LA NOUVELLE LOI FÉDÉRALE SUR LA PROTECTION DES RENSEIGNEMENTS NUMÉRIQUES ET L’OBLIGATION DE DIVULGATION DES ATTEINTES AUX DONNÉES PERSONNELLES

LA NOUVELLE LOI FÉDÉRALE SUR LA PROTECTION DES RENSEIGNEMENTS NUMÉRIQUES ET L’OBLIGATION DE DIVULGATION DES ATTEINTES AUX DONNÉES PERSONNELLES
trotier-110

Écrit en collaboration avec Joli-Cœur Lacasse Avocats.

Adoptée tout récemment le 15 juin 2015, la Loi sur la Protection des renseignements numériques pose de nouvelles exigences en matière de gestion sécuritaire des données personnelles détenues par les entreprises de compétence fédérale (ex. banques, entreprises aériennes, compagnies de télécommunication) en plus d’imposer de nouvelles obligations de divulgation en cas d’atteintes aux mesures de sécurité devant protéger ces renseignements.

Bien que ces dispositions ne soient pas actuellement en vigueur dans l’attente de la réglementation sous-jacente, elles devraient s’appliquer dans le courant de l’année 2016.

La nouvelle loi impose à ces organisations de divulguer au Commissaire à la vie privée, aux individus visés et à toute organisation susceptible de diminuer le risque de préjudice, toute atteinte aux mesures de sécurité devant protéger ces renseignements personnels, s’il est raisonnable de croire, dans les circonstances, que l’atteinte présente un « risque réel de préjudice grave » à l’endroit d’un individu.

L’avis doit être donné à l’intéressé le plus tôt possible après que l’organisation ait conclu qu’il y avait eu atteinte, avec suffisamment d’information pour lui permettre de comprendre l’importance de cette atteinte et de prendre, si possible, des mesures pour réduire le risque de préjudice qui pourrait en résulter.

L’évaluation d’un « risque réel de préjudice grave » repose sur différents facteurs non-limitatifs tels le degré de sensibilité des renseignements personnels en cause, la probabilité que les renseignements aient été mal utilisés ou soient sur le point de l’être.
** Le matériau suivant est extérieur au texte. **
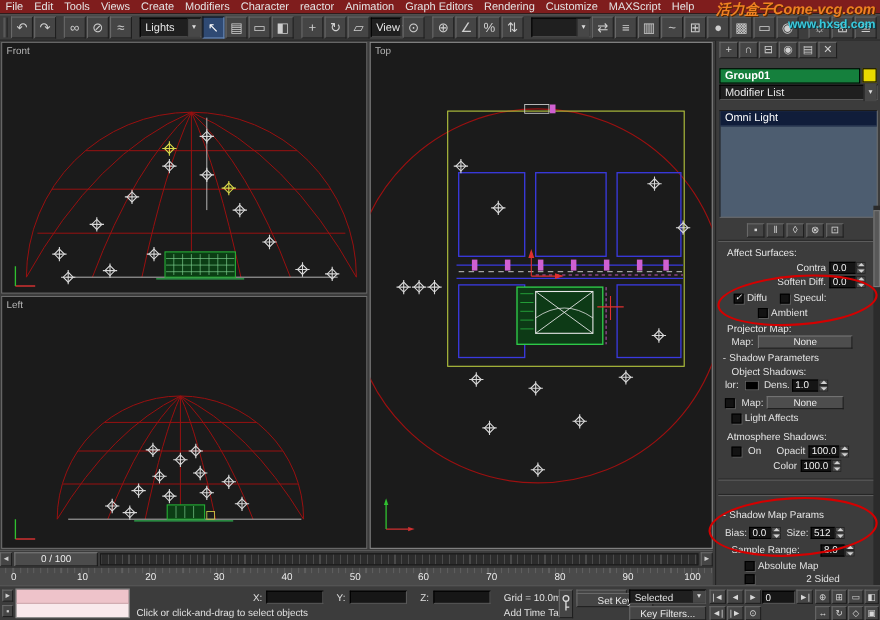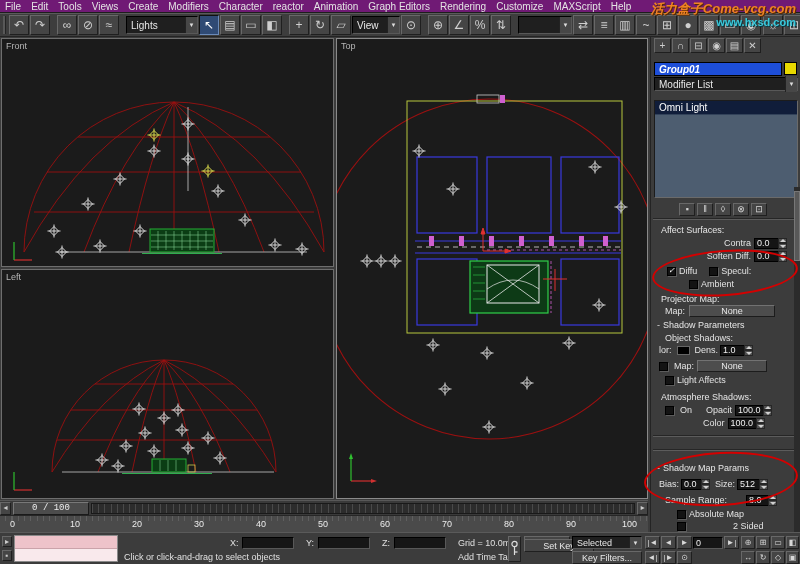--- a/index.html
+++ b/index.html
@@ -7,7 +7,7 @@
   .root{position:relative;width:800px;height:564px;background:#3c3c3c;overflow:hidden;
         font-family:"Liberation Sans",sans-serif;color:#ddd;-webkit-font-smoothing:none;}
   
-  .menubar{position:absolute;left:0;top:0;width:800px;height:13px;background:#701a75;
+  .menubar{position:absolute;left:0;top:0;width:800px;height:13px;background:#7f1d1d;
            border-bottom:1px solid #1d1d1d;display:flex;align-items:center;font-size:10px;color:#e4e4e4;}
   .menubar span{padding:0 5px;white-space:nowrap;}
   

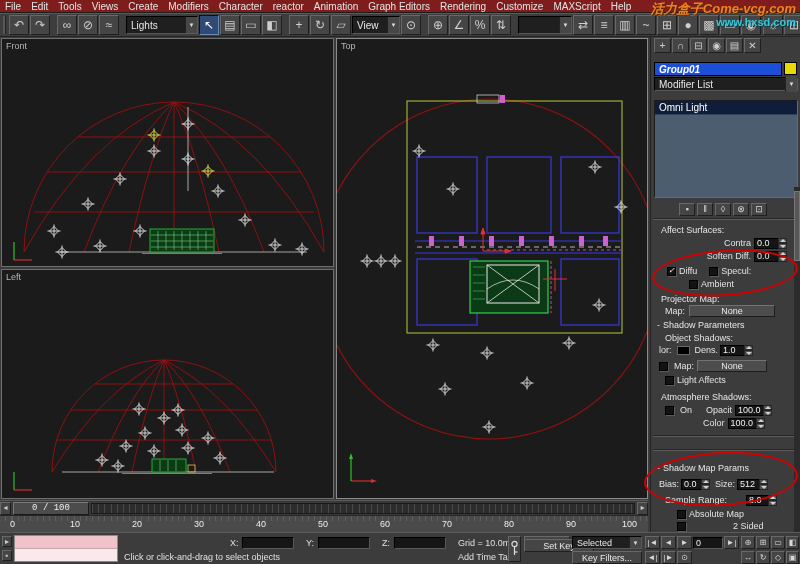--- a/index.html
+++ b/index.html
@@ -132,7 +132,7 @@
     <span class="tbtn">⊘</span>
     <span class="tbtn">≈</span>
     <span class="tsep"></span>
-    <div class="combo" style="width:72px;">
+    <div class="combo" style="width:56px;">
       <span>Lights</span>
       <span class="arrow">▼</span>
     </div>

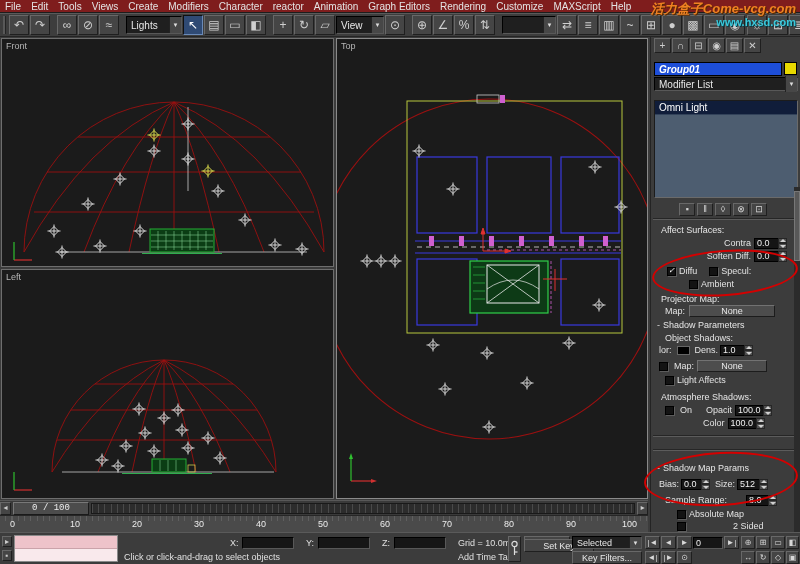--- a/index.html
+++ b/index.html
@@ -144,7 +144,7 @@
     <span class="tbtn">+</span>
     <span class="tbtn">↻</span>
     <span class="tbtn">▱</span>
-    <div class="combo" style="width:48px;">
+    <div class="combo" style="width:28px;">
       <span>View</span>
       <span class="arrow">▼</span>
     </div>

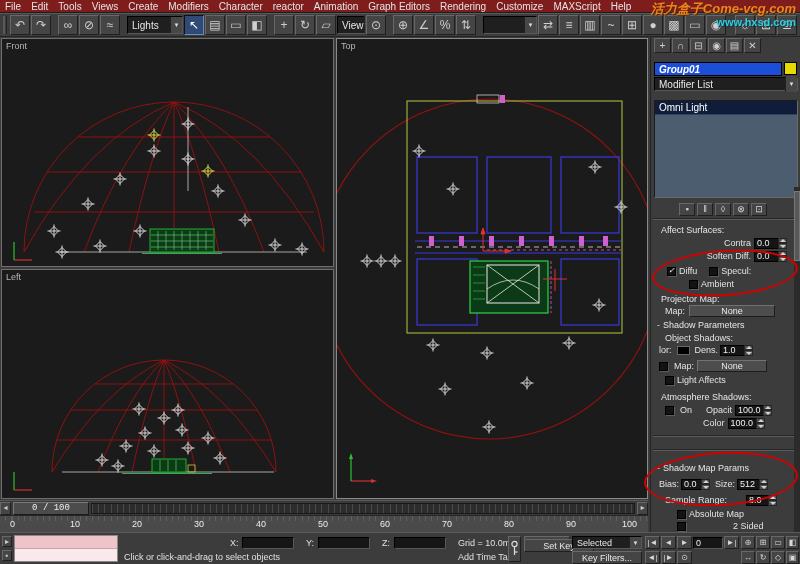--- a/index.html
+++ b/index.html
@@ -56,8 +56,8 @@
   .cp-h{color:#e6e6e6;}
   .tabbtn{width:17px;height:15px;display:flex;align-items:center;justify-content:center;font-size:10px;
           color:#cfcfcf;background:#454545;border:1px solid;border-color:#686868 #1f1f1f #1f1f1f #686868;margin-right:1px;}
-  .namefield{position:absolute;left:3px;width:128px;height:14px;background:#1d4ed8;color:#fff;
-             font-weight:bold;font-size:10px;padding:1px 4px;border:1px solid #000;font-style:italic;}
+  .namefield{position:absolute;left:3px;width:128px;height:14px;background:#15803d;color:#fff;
+             font-weight:bold;font-size:10px;padding:1px 4px;border:1px solid #000;}
   .colorswatch{position:absolute;right:3px;width:13px;height:13px;background:#e8d900;border:1px solid #000;}
   .modlist{position:absolute;left:3px;width:144px;height:14px;}
   .stackbox{position:absolute;left:3px;width:144px;background:#4d5d70;border:1px solid;

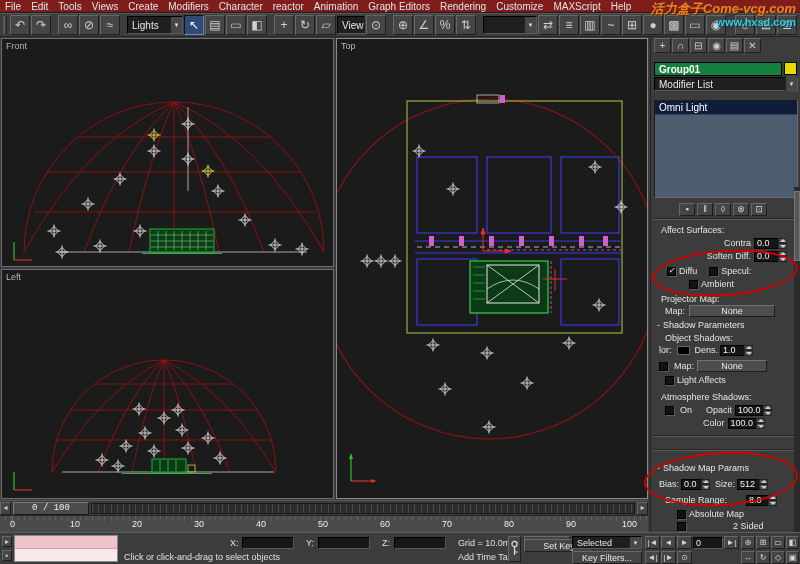--- a/index.html
+++ b/index.html
@@ -36,7 +36,7 @@
   .vp-top{left:336px;top:38px;width:312px;height:461px;border-color:#8a8a8a;}
   
   .tslider{position:absolute;left:0;top:500px;width:648px;height:15px;background:#3a3a3a;
-           border-top:1px solid #585858;display:flex;align-items:center;font-family:Liberation Mono, monospace;}
+           border-top:1px solid #585858;display:flex;align-items:center;}
   .ts-arrow{width:11px;height:13px;font-size:7px;display:flex;align-items:center;justify-content:center;
             color:#ccc;background:#454545;border:1px solid;border-color:#686868 #1f1f1f #1f1f1f #686868;}
   .ts-btn{width:76px;height:13px;margin-left:2px;font-size:9px;display:flex;align-items:center;justify-content:center;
Le « préjudice grave » est lui aussi non-limitatif et inclut la lésion corporelle, l’humiliation, le dommage à la réputation, la perte financière, le vol d’identité, l’effet négatif sur le dossier de crédit, le dommage aux biens ou leur perte, et la perte de possibilités d’emploi ou d’occasions d’affaires ou d’activités professionnelles.

Outre l’obligation de divulgation, ces organisations doivent tenir un registre des atteintes aux mesures de sécurité pour fins d’enquête. En cas d’infractions à ces obligations de divulgation ou de tenue de registre, la loi prévoit des amendes pénales variant de 10,000$ à 100,000$.

Il importe donc pour ces entreprises de faire coordonner adéquatement les engagements de sécurité et de divulgation des atteintes exigés de leurs fournisseurs Cloud avec leurs propres obligations légales. Même si vous résidez au Québec, il se pourrait que vous soyez vous-mêmes assujetti à ces nouvelles dispositions si vous desservez des organisations de compétence fédérale ou si vous menez des activités dans des provinces autres que le Québec, l’Alberta et la Colombie-Britannique où la loi fédérale s’applique, à défaut d’une loi provinciale dédiée la protection des renseignements personnels. Il est donc important que vous mettiez en place, au besoin, les nouveaux processus de gestion requis par cette nouvelle législation.